What Skills Do I Need to Thrive in a Changing Supply Chain Profession?

Supply chain practitioners are today dealing with a reality of tariffs, continuity disruption, volatility in pricing, and a shifting global supply base. People currently working in the function are being tested like never before by a tsunami of factors coupled with inflationary pressure.

The good news is that there are plenty of smart young practitioners emerging in the field.

Our Managing Partner, Naseem Malik, joined Cathy Fisher, Jan Griffiths, and Terri Onica, the hosts of Auto Supply Chain Prophets Podcast, to chat about the key skills early-career professionals can consider focusing on as they enter this challenging new world of supply management.

The number-one skill for emerging supply chain leaders

Nothing beats volatility like agility. Clients want to find talent with across-the-board understanding and the ability to pivot on very short notice. This requires a shift away from narrow or specific skillsets (which leave you nowhere to turn), to a broader, end-to-end understanding of the entire picture from supply planning to the distribution side. 

Companies are slowly realising that it is better to hire for the future. They know there’s a lot more value in hiring somebody with the potential to be highly agile than in finding a person with a very specific skillset to meet a present need. David Epstein’s book on this topic (Range: How Generalists Triumph in a Specialized World) discovered that:

… in most fields – especially those that are complex and unpredictable – generalists, not specialists, are primed to excel. They are also more creative, more agile, and able to make connections their more specialized peers can’t see … Spreading your knowledge across multiple domains is the key to success rather than deepening knowledge in a single area.”
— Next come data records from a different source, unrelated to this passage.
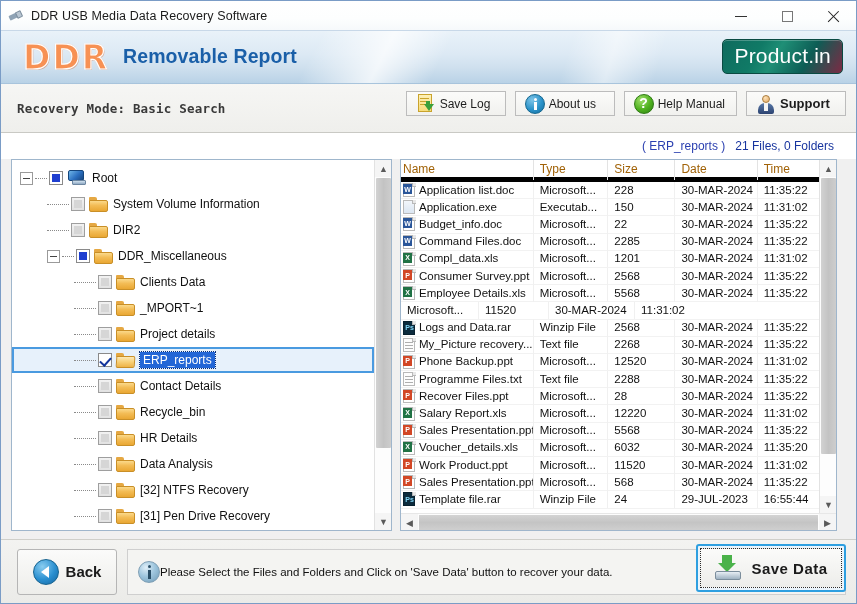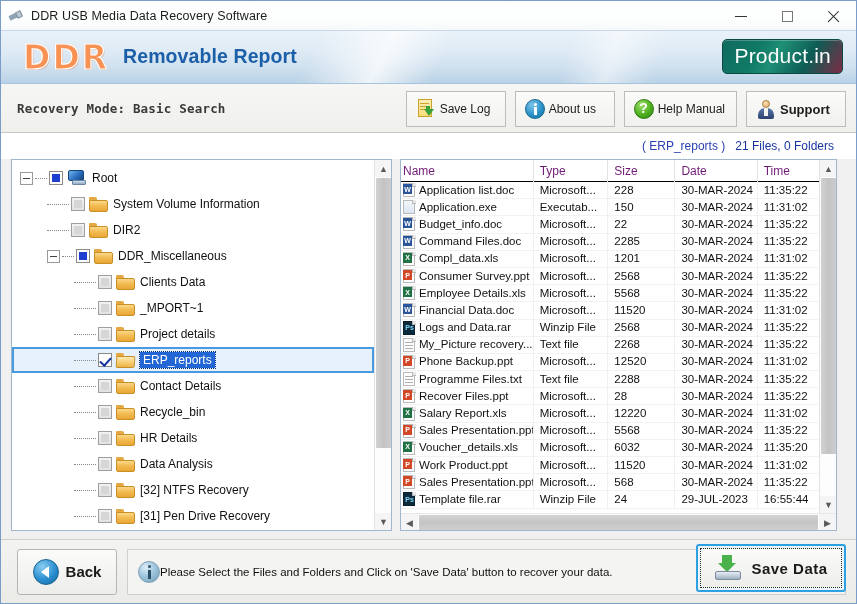--- a/index.html
+++ b/index.html
@@ -103,21 +103,21 @@
     display:flex; align-items:center;
   }
   .recovery-mode {
     margin-left: 16px;
     font-family: "DejaVu Sans Mono", monospace;
     font-size: 12.5px; font-weight: bold; color: #3a3a3a;
     letter-spacing: .2px;
   }
   .tb-buttons { position:absolute; right: 10px; top: 7px; display:flex; gap: 9px; }
   .tbtn {
-    height: 36px; min-width: 100px;
+    height: 25px; min-width: 100px;
     border: 1px solid #bcbcbc;
     background: linear-gradient(to bottom,#fbfbfa 0%,#f1f1ee 100%);
     display:flex; align-items:center; gap: 3px;
     padding: 0 11px 0 8px;
     font-size: 12px; color:#1d1d1d;
   }
   .tbtn .lbl{ white-space: nowrap; }
   .tbtn.support .lbl{ font-weight:bold; font-size:13px; }
 
   .ic { width: 22px; height: 22px; position: relative; flex:none; }
@@ -292,22 +292,22 @@
     position:absolute; top:1px; height:15px; left:18px; right:18px;
     background: linear-gradient(to bottom,#d4d4d4,#c4c4c4 50%,#cfcfcf);
   }
 
   
   .list {
     position:absolute; left:0; top:0; right:17px; bottom:17px; overflow:hidden;
   }
   .lhead {
     display:flex; height: 22px; align-items:center;
-    background:#ffffff; border-bottom:1px solid #000000;
-    font-size: 12px; color:#701a75;
+    background:#ffffff; border-bottom:5px solid #000000;
+    font-size: 12px; color:#a16207;
   }
   .lhead .hc {
     height:22px; line-height:22px; padding-left: 6px;
     border-right: 1px solid #e3e3e3; overflow:hidden; white-space:nowrap;
   }
   .lrow {
     display:flex; height: 17.2px; align-items:center;
     font-size: 11.5px; color:#111; border-bottom:1px solid #f2f2f2;
   }
   .lrow .cc{
@@ -746,28 +746,20 @@
                   <div class="badge">X</div>
                 </div>
                 <span>Employee Details.xls</span>
               </div>
               <div class="cc col-type">Microsoft...</div>
               <div class="cc col-size">5568</div>
               <div class="cc col-date">30-MAR-2024</div>
               <div class="cc col-time">11:35:22</div>
             </div>
             <div class="lrow">
-              <div class="cc col-name">
-                <div class="fico doc">
-                  <div class="sheet"></div>
-                  <div class="corner"></div>
-                  <div class="badge">W</div>
-                </div>
-                <span>Financial Data.doc</span>
-              </div>
               <div class="cc col-type">Microsoft...</div>
               <div class="cc col-size">11520</div>
               <div class="cc col-date">30-MAR-2024</div>
               <div class="cc col-time">11:31:02</div>
             </div>
             <div class="lrow">
               <div class="cc col-name">
                 <div class="fico rar">
                   <div class="sheet"></div>
                   <div class="corner"></div>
If you’re a bright young practitioner considering possible career paths, the key thing to understand is that those professionals who can wear several hats have more of a leg-up. If you started solely in procurement or sourcing, you may be able to pick up some commodities or move into the direct or indirect side, which is great. But if you want to round that out, take a step back and understand the broader supply chain. A skillset that straddles supply planning, demand planning, the materials side, or even logistics and transportation will open the door to vastly more opportunities down the road.

We need to remember why this function is special and why young people gravitate towards it. Supply chain touches so many different parts of a company; almost more than any other function out there. You’ll be working with finance, engineering, operations, marketing, HR, and more. No wonder we’re seeing increasing numbers of supply chain executives going on to become COOs or even CEOs, or being tapped to be board members because their broad experience is so valued.

Don’t slip off the AI curve

Today’s supply chain professionals have so many tools that earlier generations have never seen. Not being able to learn about and leverage these to set yourself apart is a mistake. AI is the most pressing example: it will inevitably replace people who don’t use it, but won’t replace people who know how to use it to get ahead. If you’re wondering where to start, consider learning the basics of prompt engineering to enhance your employability.

The technology challenge in automotive

This was an automotive podcast, so let’s finish with a story Naseem heard in a podcast featuring Jim Farley, CEO of Ford.

Farley admitted that the automotive industry has “lost the tech battle with Tesla”, and estimated that Musk’s company is about 20 years ahead. Why? Because every module that goes into a car now has a tech component and its own subset of tech suppliers. One module might rely on Panasonic, another Verizon, and so on. Yet older supply chain professionals in automotive are used to dealing with steel, tyre, and engine component suppliers.     

Tesla is miles ahead of everybody because that have all that software and engineering expertise in-house, while the likes of Ford have to go and negotiate with several different tech suppliers and – crucially – are now competing with every other industry that needs rare earths, microchips and other high-demand components.

To build a competitive car and stay on the cutting edge, supply chain professionals in this industry have to understand the technology and know how to speak the language of tech suppliers when negotiating. That’s their lifeblood moving forward.